The more I played Diablo III the more I realized that there aren't many things I can find wrong with it. Repetition is mild concern, but I found that even when playing single player there was enough variation and pacing changes to stymie that, and it's even less of a concern when playing co-op with friends. The font used for the menus and subtitles looks strangely basic, but hell that's just a minor cosmetic thing that doesn't really matter. There is no option to stop and save your game at anytime, and when you do hit a save point, it does not mean you will start exactly at the place where the save game was created, which can be slightly jarring when you come back to play again. Oh, I didn't like how other characters, including their names and a picture of their face, and even how other Skills are potentially revealed too early. That is to say, you can look at the Skill tree and reveal what other Skills are before you have them. Note you cannot look at the Runes that go with these Skills, but still.

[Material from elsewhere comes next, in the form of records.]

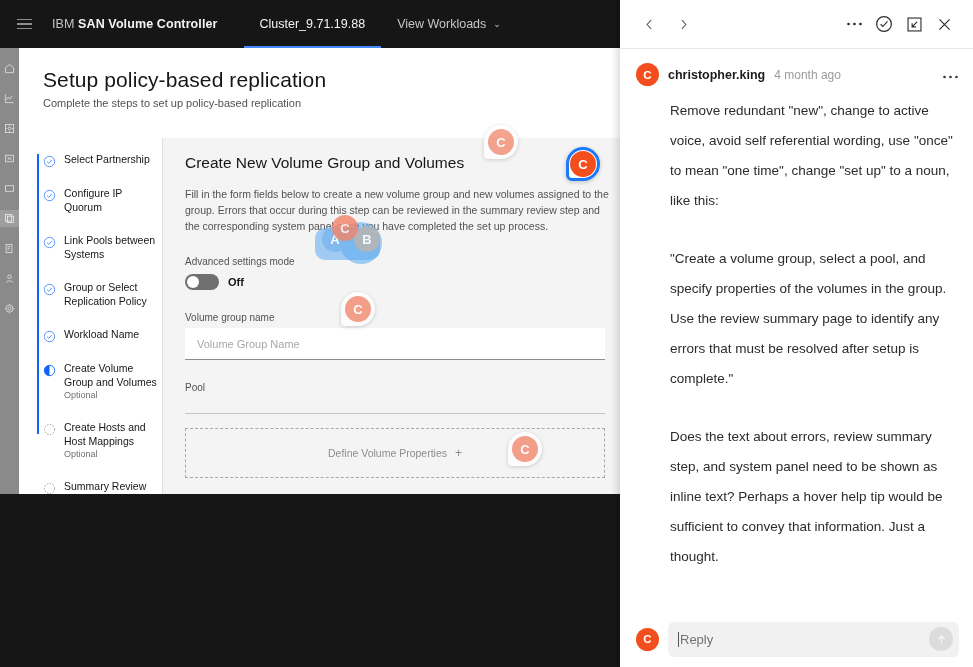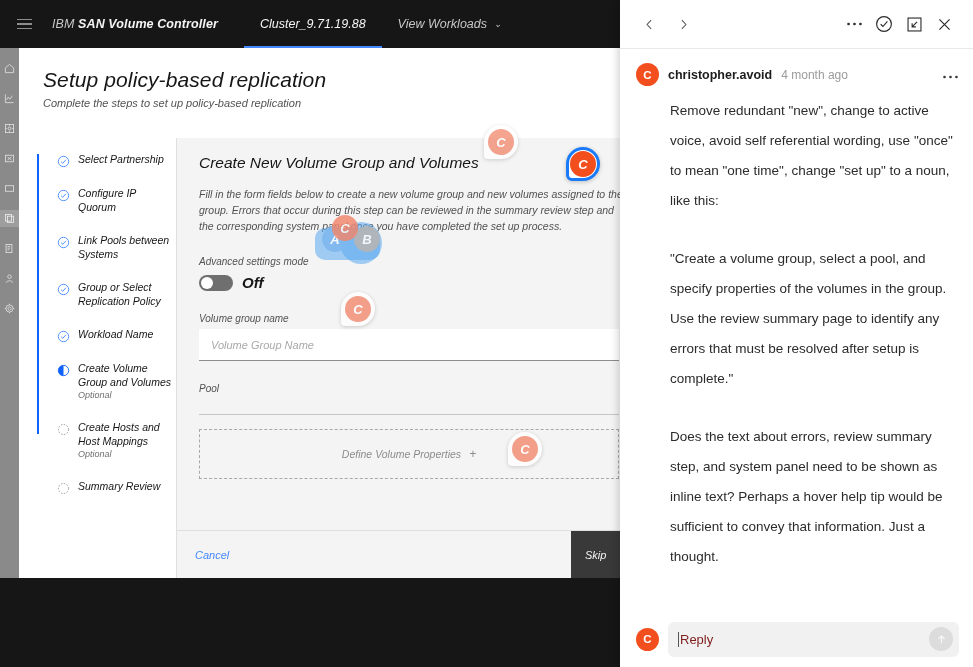--- a/index.html
+++ b/index.html
@@ -13,8 +13,8 @@
 
   
   .app-shot {
-    position: absolute; left: 0; top: 0; width: 633px; height: 578px;
-    background: #ffffff; overflow: hidden; font-style: italic;
+    position: absolute; left: 0; top: 0; width: 633px; height: 494px;
+    background: #ffffff; overflow: hidden;
   }
 
   

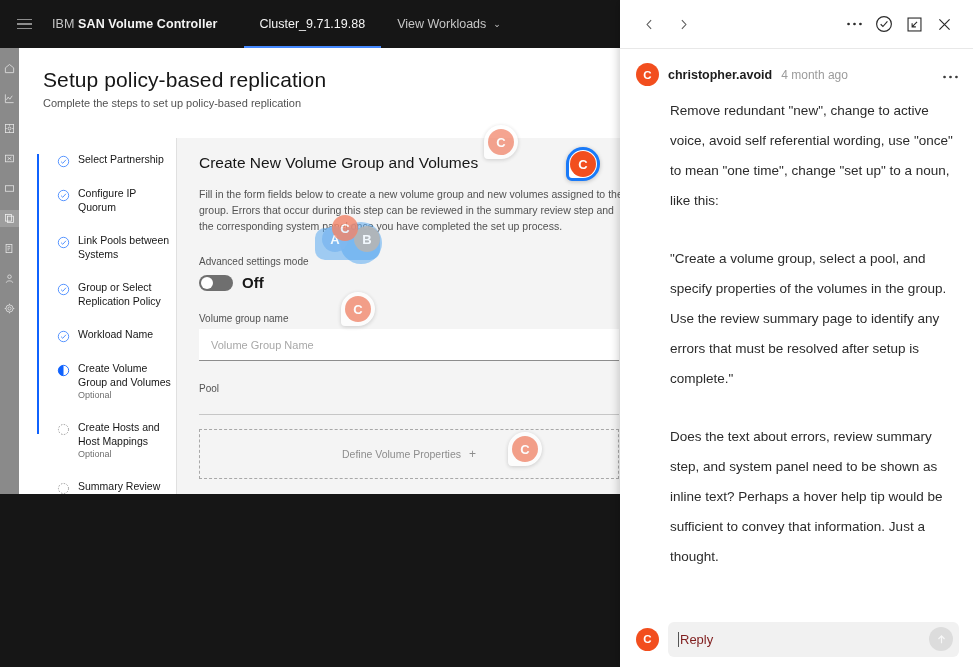--- a/index.html
+++ b/index.html
@@ -485,7 +485,7 @@
 
     <div class="comment-head">
       <div class="avatar">C</div>
-      <div class="c-author">christopher.avoid</div>
+      <div class="c-author">christopher.king</div>
       <div class="c-time">4 month ago</div>
       <div class="c-more">
         <svg width="17" height="6" viewBox="0 0 20 6" fill="#3b3b3b">

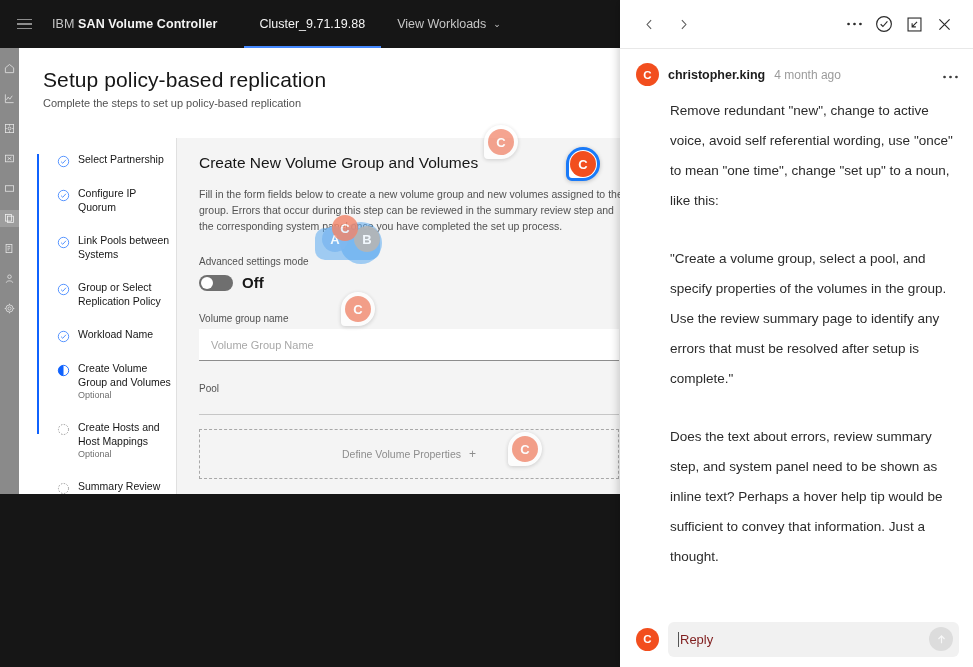--- a/index.html
+++ b/index.html
@@ -62,7 +62,7 @@
 
   .wizard { position: absolute; left: 0; top: 90px; right: 0; bottom: 0; display: flex; }
   .steps {
-    width: 186px; background: #fff; padding: 14px 0 0 32px;
+    width: 186px; background: #fff; padding: 14px 0 0 18px;
     border-right: 1px solid #e0e0e0; position: relative;
   }
   .steps::before {

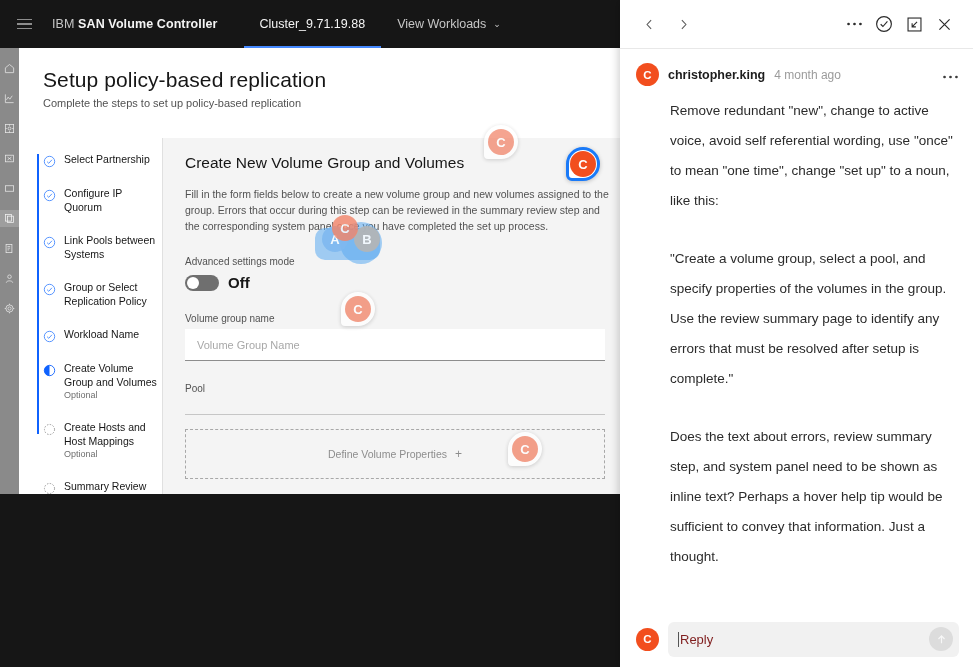--- a/index.html
+++ b/index.html
@@ -91,7 +91,7 @@
     content: ""; position: absolute; left: 2px; top: 2px; width: 12px; height: 12px;
     border-radius: 50%; background: #fff;
   }
-  .toggle-label { font-size: 15px; color: #161616; font-weight: 600; }
+  .toggle-label { font-size: 11px; color: #161616; font-weight: 600; }
 
   .form-field { margin-top: 22px; }
   .text-input {

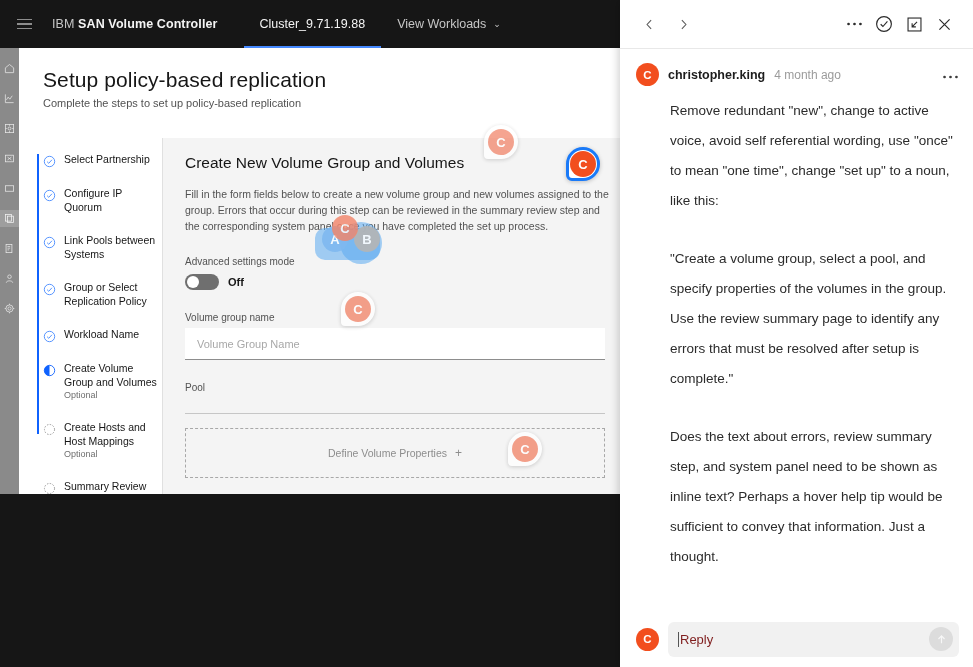--- a/index.html
+++ b/index.html
@@ -180,7 +180,7 @@
     flex: 1; height: 35px; background: #f1f1f1; border-radius: 6px;
     display: flex; align-items: center; padding: 0 10px; position: relative;
   }
-  .reply-ph { font-size: 13px; color: #7f1d1d; border-left: 1px solid #555; padding-left: 1px; }
+  .reply-ph { font-size: 13px; color: #737373; border-left: 1px solid #555; padding-left: 1px; }
   .send-btn {
     position: absolute; right: 6px; top: 50%; transform: translateY(-50%);
     width: 24px; height: 24px; border-radius: 50%; background: #dcdcdc;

Worst yet is how other major characters are revealed before you actually get to them in the story by looking at the Challenges, which show the faces and names of enemies yet to come which is a minor spoiler, but one I would have preferred not to have stumbled upon because I was invested enough in the story that I didn't want any early reveals.
This brief list of relatively minor gripes can be offset by a list of other positives. For example, I like that when I revisit a dungeon, for whatever reason, it's not suddenly restocked with respawns, giving the game a better sense of continuity. I love the waypoints for fast travel, and by fast I mean instant since there are no load times, which is fantastic. I appreciated the inclusion of the Apprentice Mode, which helps new/low-level players play better with high-level friends. The social features, including the mailbox system to send and receive items is fun. With Nemesis Kills, you can avenge the death of a fallen friend to earn extra goodies, although I was not able to try this feature out. Hardcore and Adventure Modes, as well as the Nephalem Rifts gives players yet more content and more reason to plunder the dungeons. In Hardcore Mode, should your character die, they're done for good; Adventure Mode allows you to travel across the entire playable map taking on whatever may come, while the Nephalem Rifts are short (about fifteen minute) diversions in which you face a random mix of enemies from different parts of the story.
Suffice it to say the amount of good things about Diablo III: Ultimate Evil Edition far outnumber and outweigh the bad. This is a superbly crafted experience that's fun with or without other players, online or off, and offers a tremendous amount of content in one succinct package.